More than two decades ago, Barry Smith, president and CEO of Lloyds Capital, sold his first O&P facility for $168,000. He sold his second one a short time later for $200,000.
“Those type of transactions would be next to impossible in today’s O&P market,” says Smith, who completed a deal in August when Össur acquired Dothan Brace Shop, Dothan, Alabama.
California-based Lloyds Capital has been valuing and selling O&P businesses for nearly 30 years, having valued more than 580 practices and sold 158.
“It’s a boutique business, very specialized, serving the needs of customers who want to explore exit strategies,” says Smith. He averages five or six deals annually, which typically take about six months to complete. Some deals can take as long as two years to finalize, he says.
The primary change over the years has been the desire of buyers to buy big, not small, Smith says. “That means that many of the businesses I see are worth less than the owner thought, and it may be difficult to close a deal. As one buyer said to me recently, ‘Don’t bring me anything below $1.5 million.

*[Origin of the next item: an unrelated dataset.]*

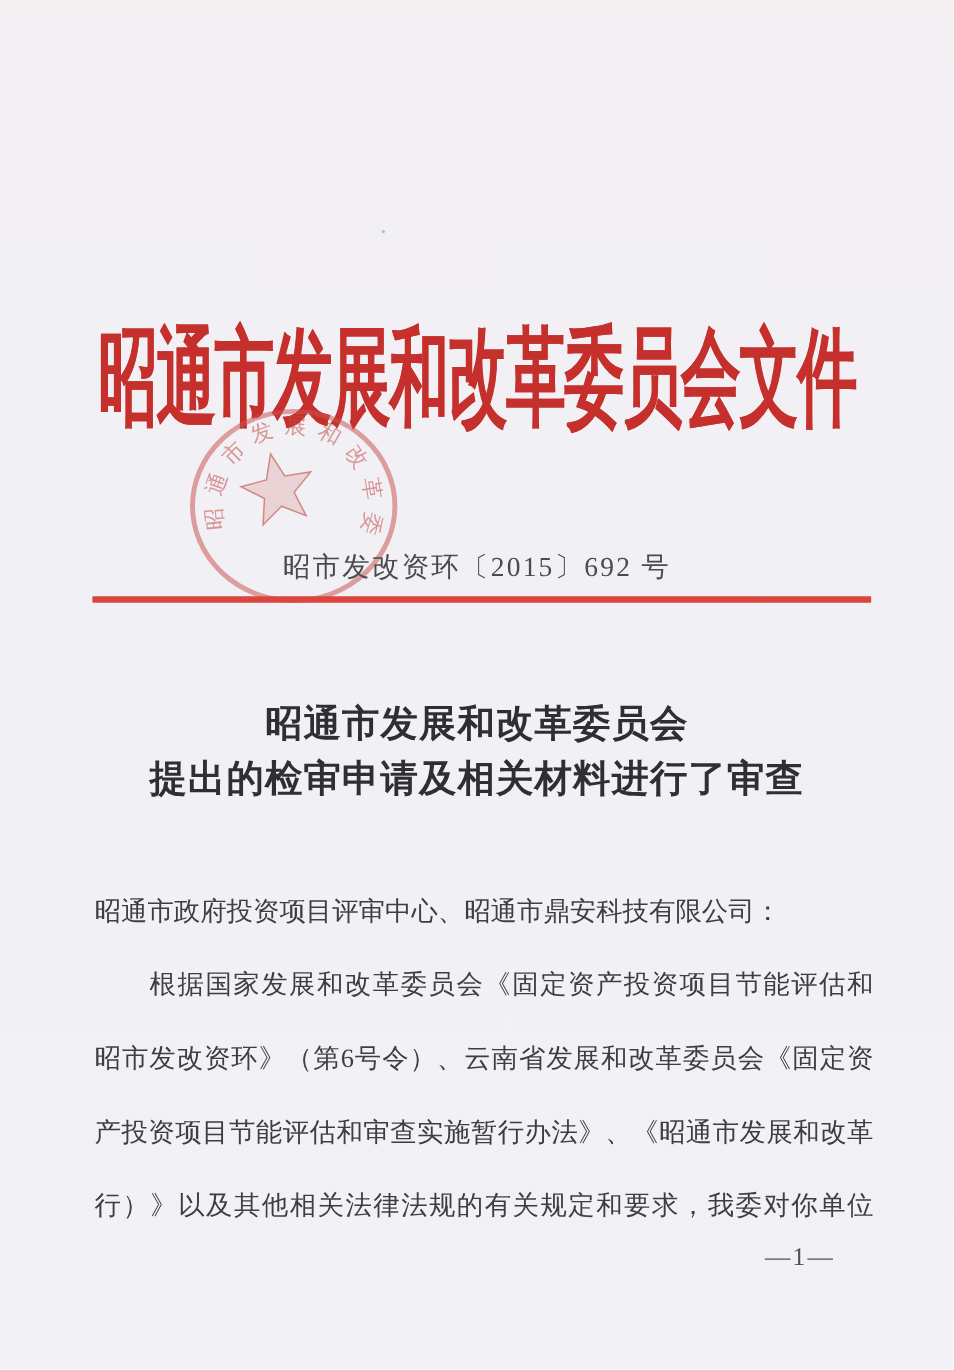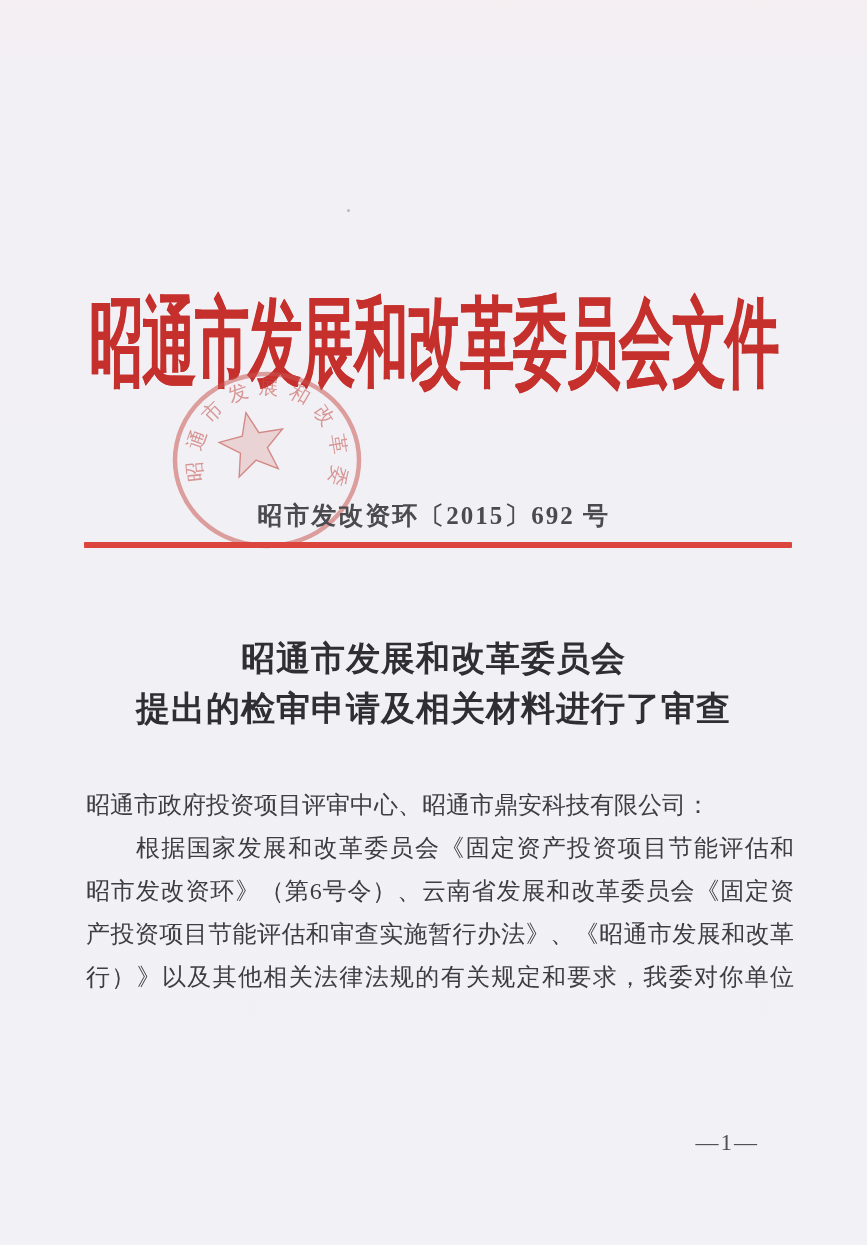"昭市发改资环〔2015〕692 号" .doc-number { font-weight: bold -> none }
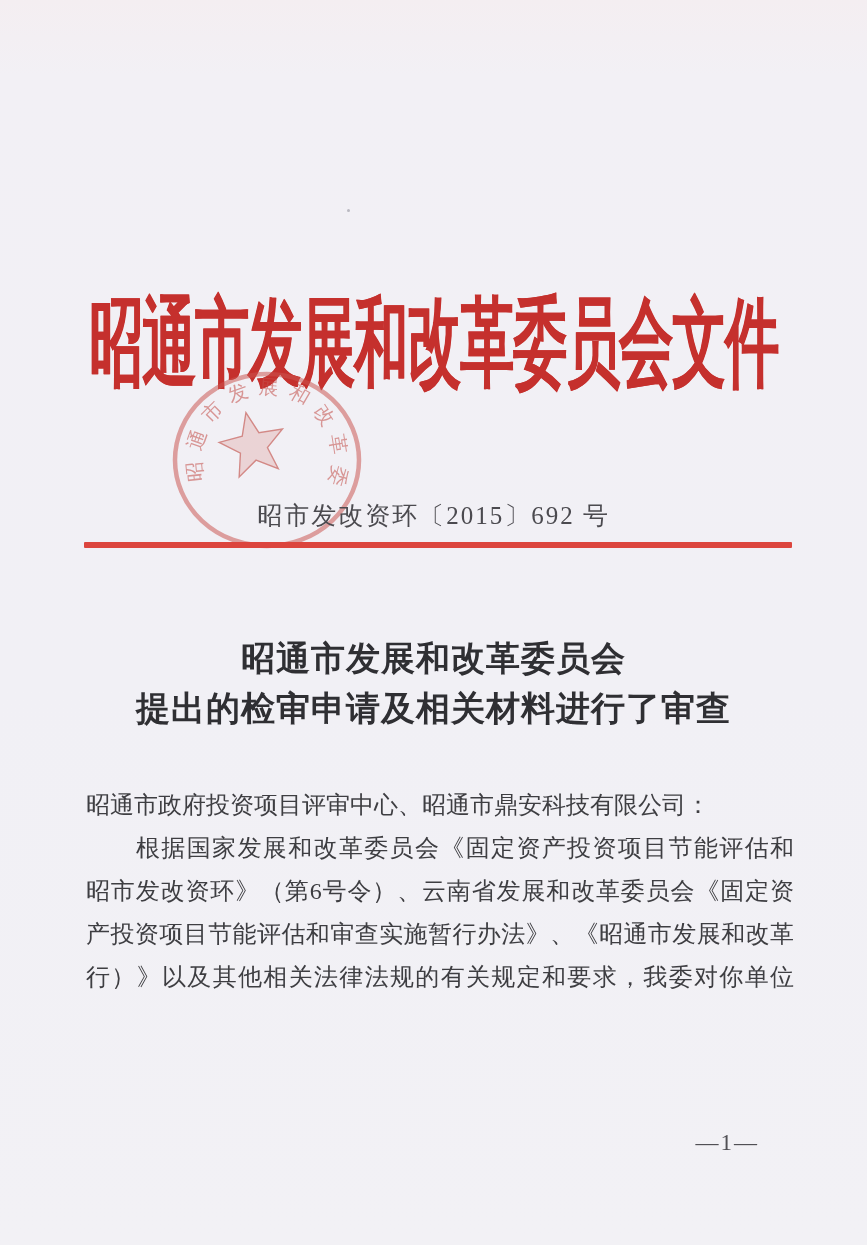"昭通市政府投资项目评审中心、昭通市鼎安科技有限公司：" .body-text .line { margin-top: none -> 24px }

We need something that will move the needle,'” he says. “That response was unheard of years ago when the acquisition business was nascent.”
State of the Industry
To call the current state of O&P robust when it comes to buying and selling prosthetics-centered patient care facilities wouldn’t be accurate, according to Smith.
This is not an ideal time to sell these smaller practices because they don’t have enough value for the buyer, he says. “All large buyers are looking for more than a million in sales and often more than $3 million in sales before they will become engaged.”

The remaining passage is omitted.